Team; 1; 2; 3; 4; 5; 6; 7; 8; 9; 10; 11; 12; 13; 14; 15; 16; 17; 18
1: St. George; 2; 2; 4; 6; 8; 10; 12; 14; 14; 16; 18; 18; 18; 20; 22; 24; 26; 28
2: Western Suburbs; 2; 4; 6; 8; 8; 10; 10; 10; 10; 12; 12; 12; 14; 16; 18; 20; 20; 22
3: Eastern Suburbs; 0; 0; 2; 2; 4; 4; 6; 8; 10; 12; 14; 14; 16; 18; 20; 20; 20; 22
4: Balmain; 2; 2; 2; 4; 6; 8; 8; 8; 10; 10; 12; 14; 14; 16; 18; 20; 22; 22
5: Canterbury-Bankstown; 2; 2; 2; 2; 2; 4; 6; 8; 8; 10; 12; 14; 16; 16; 16; 18; 20; 22
6: Manly-Warringah; 2; 4; 6; 8; 10; 10; 12; 12; 14; 14; 14; 16; 18; 18; 18; 20; 20; 20
7: North Sydney; 0; 2; 2; 2; 2; 2; 4; 6; 6; 6; 6; 8; 10; 12; 12; 12; 14; 16
8: South Sydney; 0; 2; 2; 4; 4; 4; 4; 6; 8; 10; 10; 10; 10; 10; 10; 10; 12; 12
9: Newtown; 0; 2; 4; 4; 6; 8; 8; 8; 10; 10; 10; 12; 12; 12; 12; 12; 12; 12
10: Parramatta; 0; 0; 0; 0; 0; 0; 0; 0; 0; 0; 2; 2; 2; 2; 4; 4; 4; 4

==Finals==
| Home | Score | Away | Match Information | | | |
| Date and Time | Venue | Referee | Crowd | | | |
Playoffs
| Western Suburbs | 28–10 | Balmain | 9 August 1960 | Sydney Sports Ground | | 21,308 |
| Eastern Suburbs | 20–11 | Canterbury-Bankstown | 9 August 1960 | Sydney Sports Ground | | 21,308 |
| Western Suburbs | 18–7 | Eastern Suburbs | 13 August 1960 | Sydney Cricket Ground | | 21,855 |
| Balmain | 7–18 | Canterbury-Bankstown | 14 August 1960 | Sydney Sports Ground | | 16,507 |
Semifinals
| St. George | 31–7 | Western Suburbs | 20 August 1960 | Sydney Cricket Ground | Col Pearce | 38,407 |
| Eastern Suburbs | 16–9 | Canterbury-Bankstown | 21 August 1960 | Sydney Sports Ground | Darcy Lawler | 18,455 |
Preliminary Final
| Western Suburbs | 15–20 | Eastern Suburbs | 27 August 1960 | Sydney Cricket Ground | Darcy Lawler | 29,393 |
Grand Final
| St. George | 31–6 | Eastern Suburbs | 3 September 1960 | Sydney Cricket Ground | Darcy Lawler | 53,156 |

===Grand Final===

| St. George | Position | Eastern Suburbs |
|---|---|---|
| 13. Brian Graham | FB | 40. John Andrew |
| 43. Johnny King | WG | 42. Boyce Beeton |
| 21. John Stathers | CE | 9. Bill Roney |
| 10. Reg Gasnier | CE | 17. Doug Ricketson |
| 23. Dave Brown | WG | 10. Bob Landers |
| 8. Brian Clay | FE | 8. Billy McNamara |
| 7. Bob Bugden | HB | 7. Bruce Ranier |
| Billy Wilson; | PR | 15. Bob McDonagh |
| 3. Ken Kearney (Ca./Co.) | HK | 2. Ken Ashcroft |
| 14. Kevin Ryan | PR | 14. Jack Gibson (c) |
| 4. Monty Porter | SR | 4. Brian Wright |
| 5. Norm Provan | SR | 5. Bob Heffernan |
| 6. Johnny Raper | LK | 6. Dick See |
|  | Coach | Dick Dunn |

St. George had lost to Eastern Suburbs late in the regular season and expected them to be a finals force. But due to the playoffs for the minor premiership placements the Roosters were playing their sixth match in four weeks, including an extra-time tussle in the minor semi against Canterbury.

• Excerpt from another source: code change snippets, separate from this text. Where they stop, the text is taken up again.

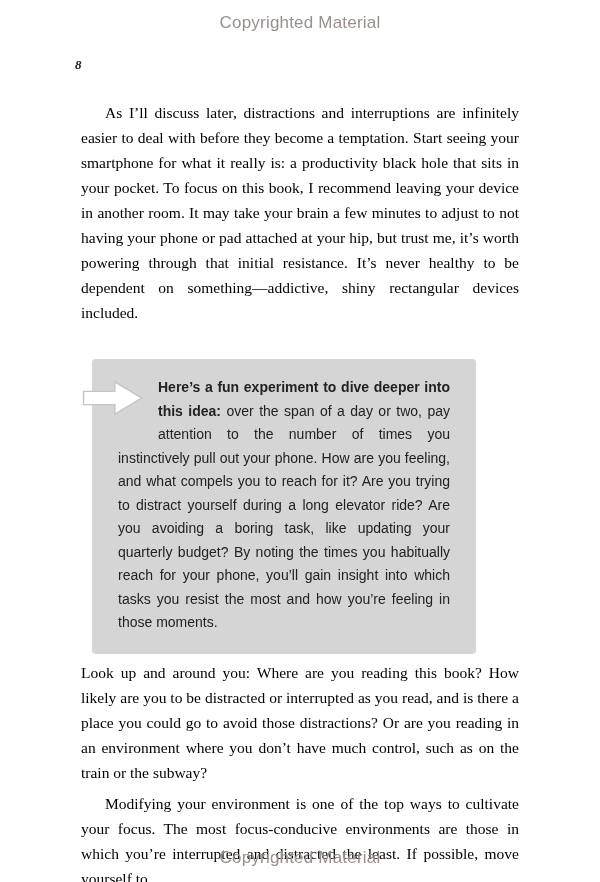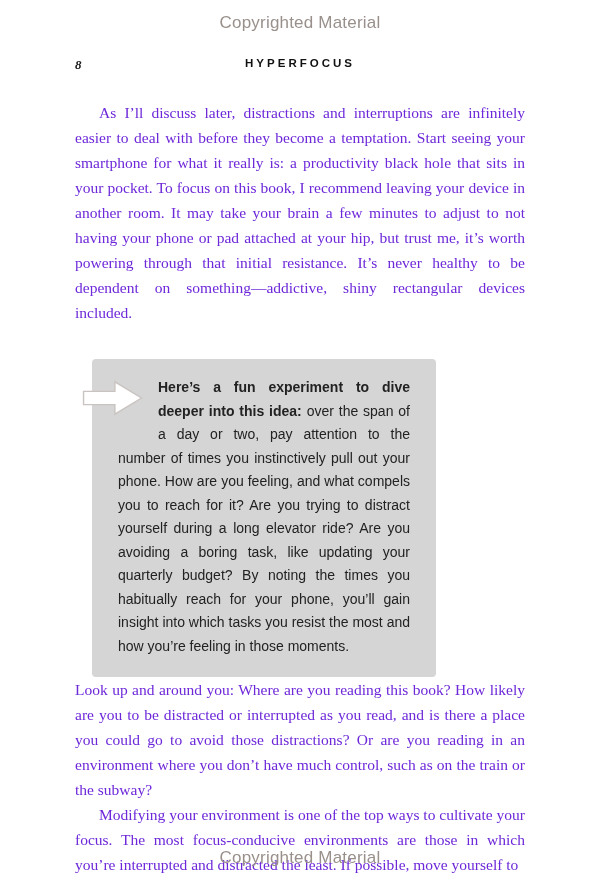"HYPERFOCUS" span.booktitle { html: <span>HYPERFOCUS</span> -> none }
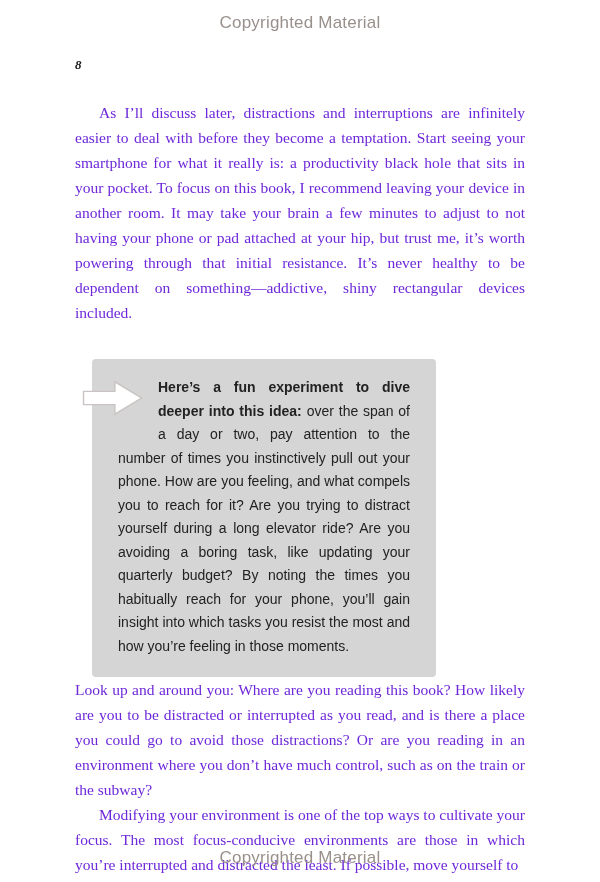"As I’ll discuss later, distractions" .para { color: #6d28d9 -> #000000; margin: 0 -> 6px }
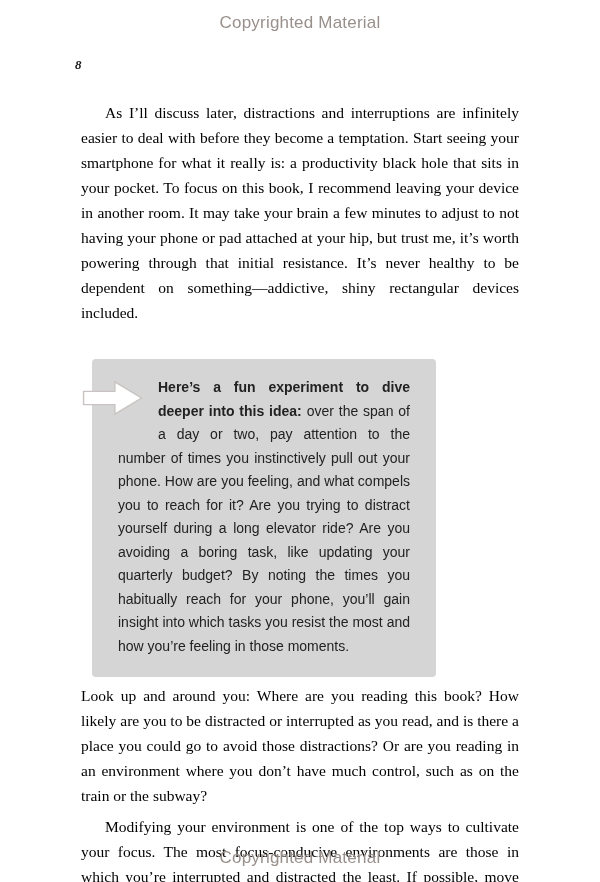"Here’s a fun experiment to" .callout { width: 344px -> 384px }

For the first grand final in four the defending premiers left their strongarm tactics in the locker room and let their skilled backline excel. Five minutes into the game Bob Bugden toed a loose ball through and fell on it to open the scoring. At 23 minutes the second try was set up by Brian Clay who beat his opposite Billy McNamara and passed to Reg Gasnier who dazzled the opposition with a change of pace that left them flatfooted.

Prop Kevin Ryan may have been in his rookie St. George season but he had already represented for Australia at rugby union and for Queensland in boxing. He had fit into the tough St. George pack with ease and featured on Grand Final day in setting up firstly fellow newcomer Johnny King for a first half try, then Gasnier after the break for his second before being sent off at the 60 minute mark, along with Easts forward Brian Wright, for fighting.

Norm Provan and Dave Brown also scored in the second half and two minutes before the bell an interplay between Provan and Brian Graham resulted in King getting his second try. Only a few weeks earlier Johnny King had been the third grade fullback, having been declined a contract offer early in the season from South Sydney.

Although they were on the wrong side of a 17-6 penalty caning, St. George scored seven tries to nil, walloping Eastern Suburbs 31-6.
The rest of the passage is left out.